UPDATED 16:21 EDT / JULY 07 2021

INFRA

Nvidia launches $100M Cambridge-1 supercomputer to support healthcare research

Nvidia Corp. on Tuesday announced the launch of Cambridge-1, a supercomputer it has built in the U.K. at an estimated cost of $100 million to support life sciences research.

Nvidia says that the supercomputer is the fastest deployed in the U.K. to date. 

“Cambridge-1 will empower world-leading researchers in business and academia with the ability to perform their life’s work on the U.K.’s most powerful supercomputer, unlocking clues to disease and treatments at a scale and speed previously impossible in the U.K.,” said Nvidia founder and Chief Executive Jensen Huang. “The discoveries developed on Cambridge-1 will take shape in the U.K., but the impact will be global, driving groundbreaking research that has the potential to benefit millions around the world.”

Cambridge-1 provides performance equivalent to eight petaflops when measured using Linpack, a popular benchmarking tool that tests systems’ speed by having them solve a series of mathematical equations. When running artificial intelligence workloads, Nvidia says that Cambridge-1’s performance jumps to 400 petaflops. One petaflop equals a quadrillion processing operations per second. 

Cambridge-1 is powered entirely by renewable energy and runs at a facility managed by data center operator Kao Data Ltd. The supercomputer uses 80 of Nvidia’s DGX A100 computing modules, which feature its top-end A100 data center graphics card for running artificial intelligence software. The modules also feature BlueField-2 data processing units. DPUs are auxiliary chips that perform logistical chores such as network management to free up a system’s main processors for other tasks, which has the effect of speeding up applications.

Nvidia’s engineers built Cambridge-1 using the SuperPOD architecture that the chip giant introduced last year. The challenge SuperPOD addresses is that building supercomputers has historically taken months or years of work. The architecture makes it possible to assemble DGX A100 computing modules into a supercomputer relatively easily by linking them together using networking gear from Nvidia’s Mellanox subsidiary. The result, the company has stated, is that the hardware deployment process can be reduced from years or months to just a few weeks in some cases.

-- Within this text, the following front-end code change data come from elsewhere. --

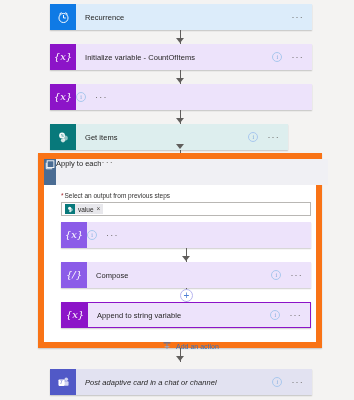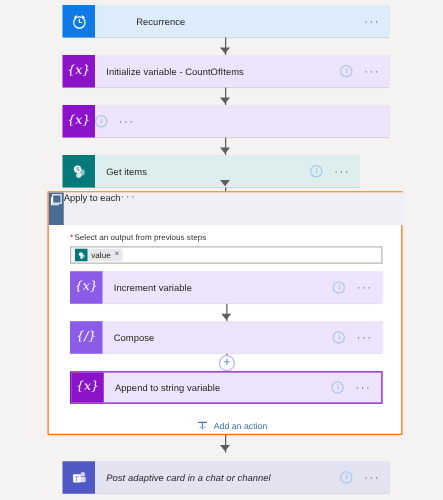--- a/index.html
+++ b/index.html
@@ -226,7 +226,7 @@
 
 <div class="canvas">
 
-  <div class="node fill-blue" style="left:50px; top:4px; width:262px;gap:24px;">
+  <div class="node fill-blue" style="left:50px; top:4px; width:262px;">
     <div class="icon-box ic-blue">
       <svg width="13" height="13" viewBox="0 0 16 16">
         <circle cx="8" cy="8.6" r="5.6" fill="none" stroke="#ffffff" stroke-width="1.2"></circle>

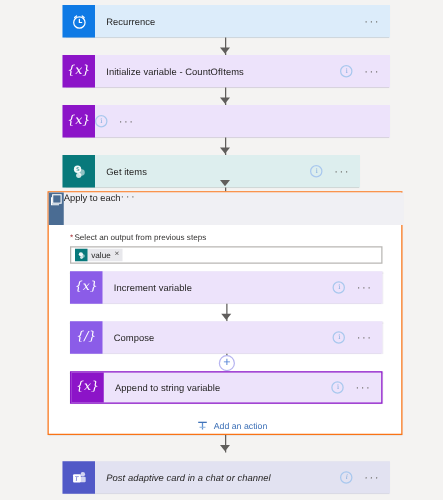--- a/index.html
+++ b/index.html
@@ -132,7 +132,7 @@
     width: 284px;
     height: 195px;
     background: #ffffff;
-    border: 1px solid #f97316;
+    border: 6px solid #f97316;
     box-shadow: 0 0.5px 1.2px rgba(0,0,0,0.18);
     box-sizing: border-box;
   }

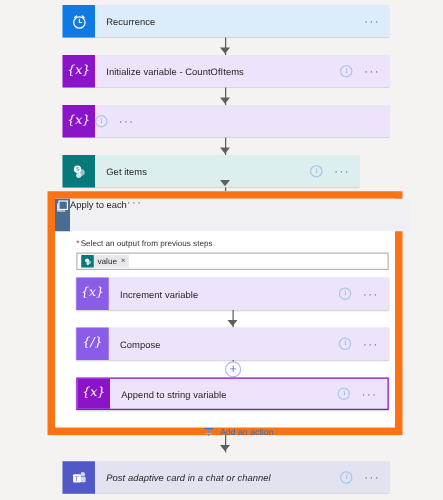--- a/index.html
+++ b/index.html
@@ -328,7 +328,6 @@
         <div class="icon-box ic-violet">
           <span class="glyph-vars">{x}</span>
         </div>
-        <div class="node-title">Increment variable</div>
         <div class="node-actions">
           <div class="info-icon">i</div>
           <div class="ellipsis">···</div>

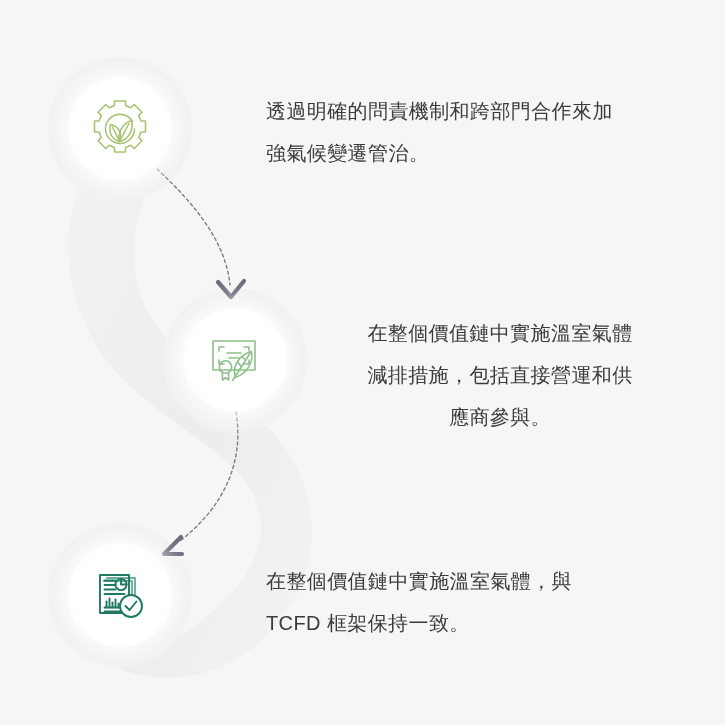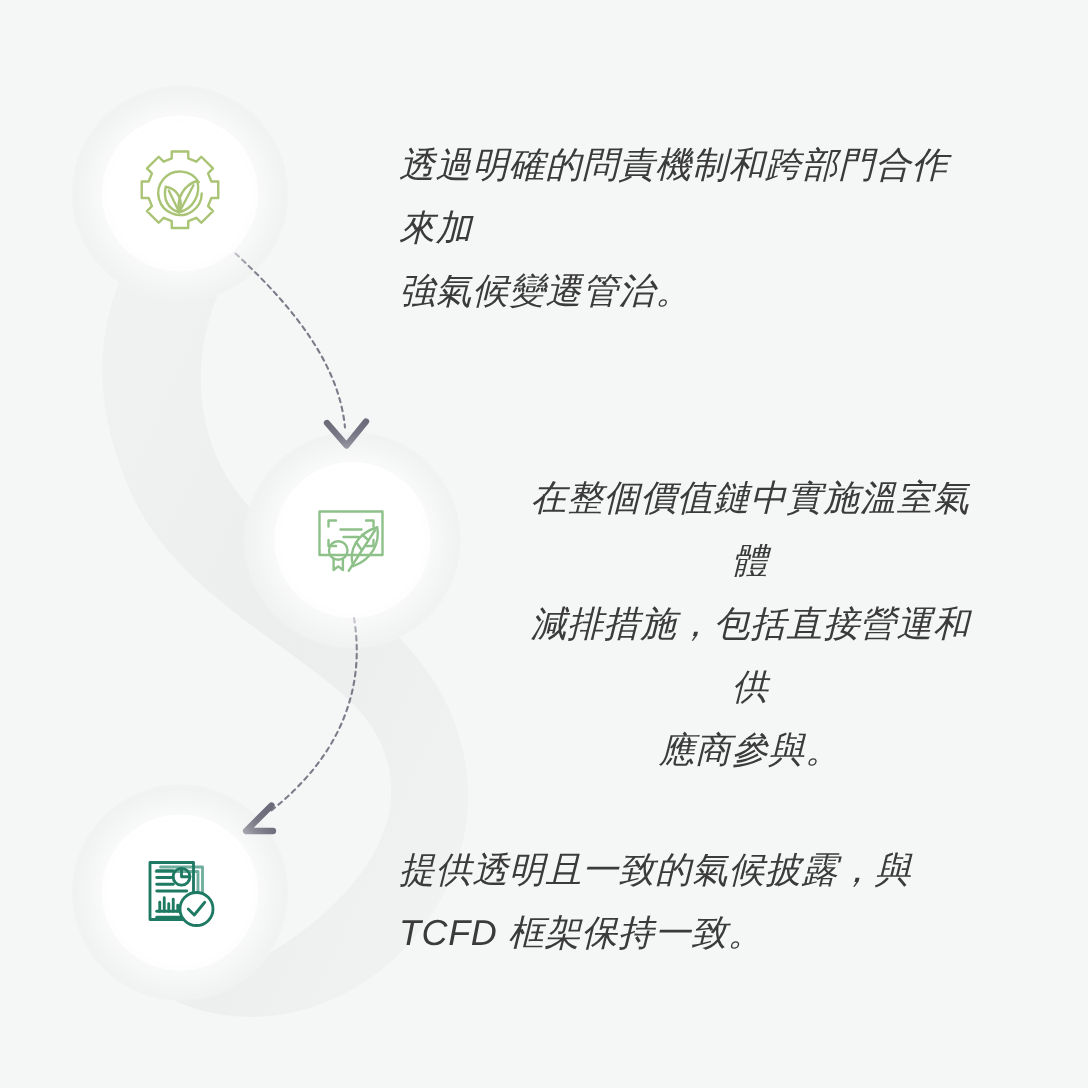--- a/index.html
+++ b/index.html
@@ -43,11 +43,10 @@
   .caption {
     position: absolute;
     color: #3b3b3b;
-    font-size: 24px;
+    font-size: 20px;
     line-height: 42px;
     letter-spacing: 0.4px;
     white-space: pre-line;
-    font-style: italic;
   }
   .caption-2 { text-align: center; }
   

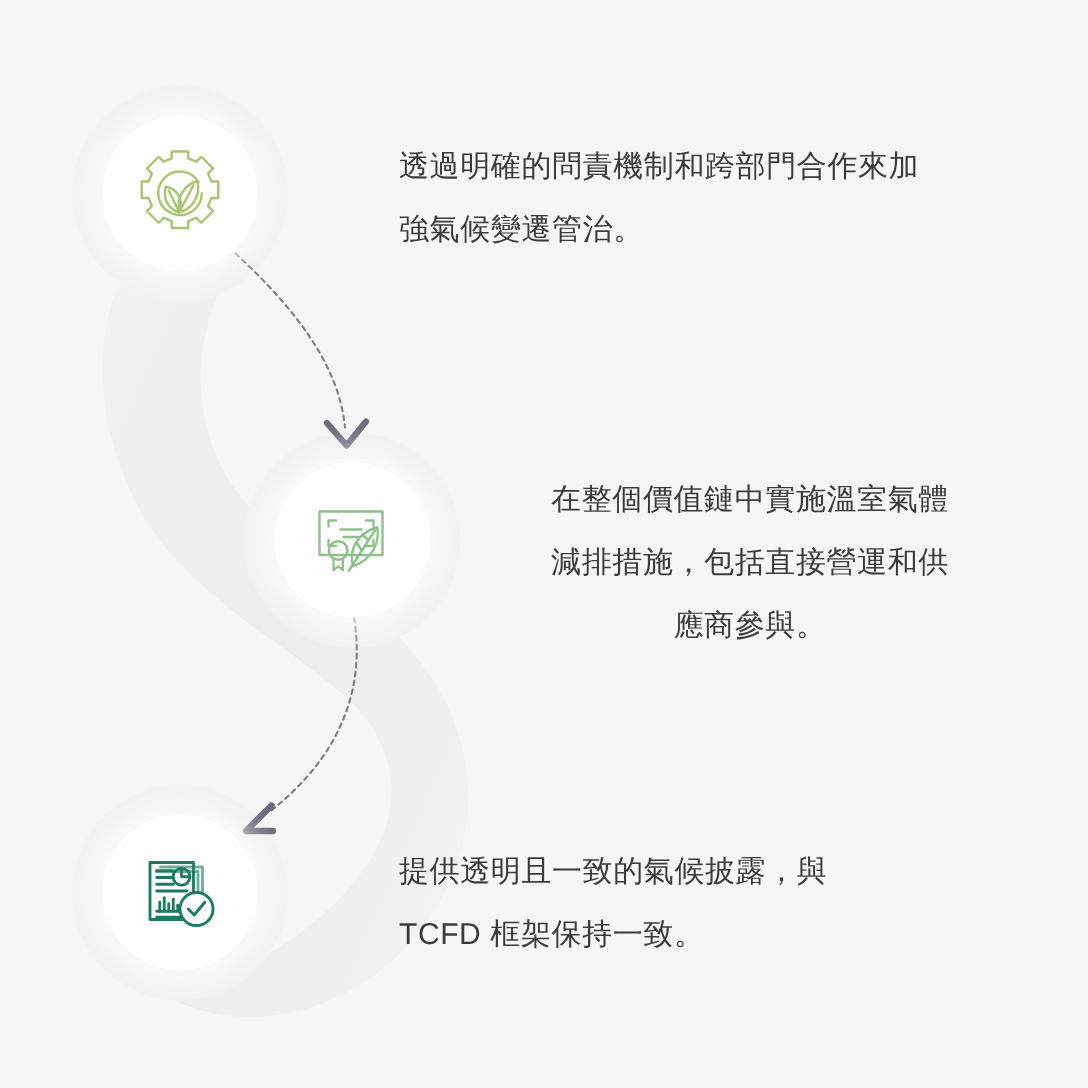--- a/index.html
+++ b/index.html
@@ -184,7 +184,7 @@
       </svg>
     </span>
   </div>
-  <div class="caption" id="caption-3">提供透明且一致的氣候披露，與
+  <div class="caption" id="caption-3">在整個價值鏈中實施溫室氣體，與
 TCFD 框架保持一致。</div>
 
 </div>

Nvidia is making Cambridge-1 available to life sciences researchers to help advance their work. The company said that the initial set of projects it supports are being carried out in partnership with researchers at five organizations: AstraZeneca plc, GSK plc, Guy’s and St Thomas’ NHS Foundation Trust, King’s College London and Oxford Nanopore Technologies Ltd.

Nvidia is helping AstraZeneca to develop an AI model for studying chemical structures that could be used to create new medicines. Additionally, the company plans to use Cambridge-1 for a project aimed at harnessing machine learning algorithms to automatically analyze scans of tissue samples.

GSK will leverage Cambridge-1 to support its drug discovery process, while King’s College London and Guy’s and St Thomas’ NHS Foundation Trust are teaching AI models to generate synthetic brain images. The hope is that the synthetic brain images will enable researchers to gain a better understanding of brain diseases and help them develop ways of facilitating earlier diagnosis and treatment. 

“Through this partnership, we will be able to use a scale of computational power that is unprecedented in healthcare research,” said professor Sebastien Ourselin, the head of the School of Biomedical Engineering & Imaging Sciences at King’s College London. “It will be truly transformational for the health and treatment of patients.”

Oxford Nanopore Technologies, in turn, will use Cambridge-1 to improve its scientific algorithms. Oxford Nanopore Technologies provides DNA and RNA sequencing products that are used in fields ranging from healthcare to environmental monitoring. Nvidia said that the company estimates Cambridge-1 will allow it to reduce the duration of certain algorithm improvement tasks from days to hours.